Fourth, the source of a dataset may not always be clear. But this is crucial information for sharing data across and within agencies. “Otherwise it’s just the blind leading the blind,” he says.
What can help
An underlying problem is the lack of visibility to data. Organisations need to know where the gaps are before they can address them.
This is where good data management can help. Informatica’s data governance tools use automation and AI to help organisations understand how usable their data is.
Informatica also allows governments to pool their data in a centralised data portal. “This is a marketplace format, which holds data in a much more reusable manner, rather than in an Excel sheet,” Anand explains.
Agencies would be able to see the metadata of each dataset in this portal. This makes data sharing easier, as agencies can tell others what types of data they have without exposing it.
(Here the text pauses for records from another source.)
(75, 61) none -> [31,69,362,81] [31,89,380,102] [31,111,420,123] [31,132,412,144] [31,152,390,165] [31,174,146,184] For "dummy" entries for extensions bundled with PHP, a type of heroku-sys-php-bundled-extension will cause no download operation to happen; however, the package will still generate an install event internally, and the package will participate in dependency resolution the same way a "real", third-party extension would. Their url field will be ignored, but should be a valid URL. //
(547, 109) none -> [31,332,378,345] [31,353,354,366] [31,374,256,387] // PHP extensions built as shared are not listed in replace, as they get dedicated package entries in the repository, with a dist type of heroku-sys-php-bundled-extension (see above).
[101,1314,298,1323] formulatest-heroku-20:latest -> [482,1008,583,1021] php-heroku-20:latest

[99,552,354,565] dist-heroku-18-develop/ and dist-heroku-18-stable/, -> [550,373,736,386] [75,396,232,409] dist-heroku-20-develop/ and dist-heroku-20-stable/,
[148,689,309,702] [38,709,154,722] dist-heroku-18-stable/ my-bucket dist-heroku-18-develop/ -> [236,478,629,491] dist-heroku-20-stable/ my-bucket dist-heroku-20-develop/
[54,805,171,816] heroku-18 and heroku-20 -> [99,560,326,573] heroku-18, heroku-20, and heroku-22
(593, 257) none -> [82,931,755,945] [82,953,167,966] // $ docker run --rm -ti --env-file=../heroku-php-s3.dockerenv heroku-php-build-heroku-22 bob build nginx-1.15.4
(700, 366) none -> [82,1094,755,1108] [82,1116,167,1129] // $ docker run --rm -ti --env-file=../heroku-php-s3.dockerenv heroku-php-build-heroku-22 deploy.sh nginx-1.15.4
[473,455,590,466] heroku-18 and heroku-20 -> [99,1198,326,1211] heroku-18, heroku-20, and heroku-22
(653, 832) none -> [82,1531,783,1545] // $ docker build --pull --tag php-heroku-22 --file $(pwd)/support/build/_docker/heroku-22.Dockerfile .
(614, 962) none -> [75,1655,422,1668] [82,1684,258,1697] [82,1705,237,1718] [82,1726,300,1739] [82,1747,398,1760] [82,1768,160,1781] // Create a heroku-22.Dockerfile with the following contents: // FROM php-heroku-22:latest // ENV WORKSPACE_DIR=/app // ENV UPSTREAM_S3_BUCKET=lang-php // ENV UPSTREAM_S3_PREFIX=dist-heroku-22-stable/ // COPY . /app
Metadata would give the necessary information to help agencies decide if a particular dataset would be useful to them. For instance, they could see the accuracy and completeness of the dataset. Agencies can decide whether these datasets are good enough for them to work with.
It’s just like scrolling through Netflix, notes Anand. “You’re able to see the director and ratings of the film, and this gives you enough information to decide whether you want to watch it,” he says.
If agencies do want a dataset, they would have to ask for permission. The agency that owns the data can clarify why they need it and share it through a proper channel. This makes data sharing more secure, so citizen information doesn’t fall into the wrong hands.
This also means agencies can request data from others rather than collecting the same information from citizens twice. There would be no duplicate datasets, so there would be less risk.
Governments need accurate and complete data to design better policies and address citizen needs. A centralised portal can help them identify gaps and extract value from their data more easily.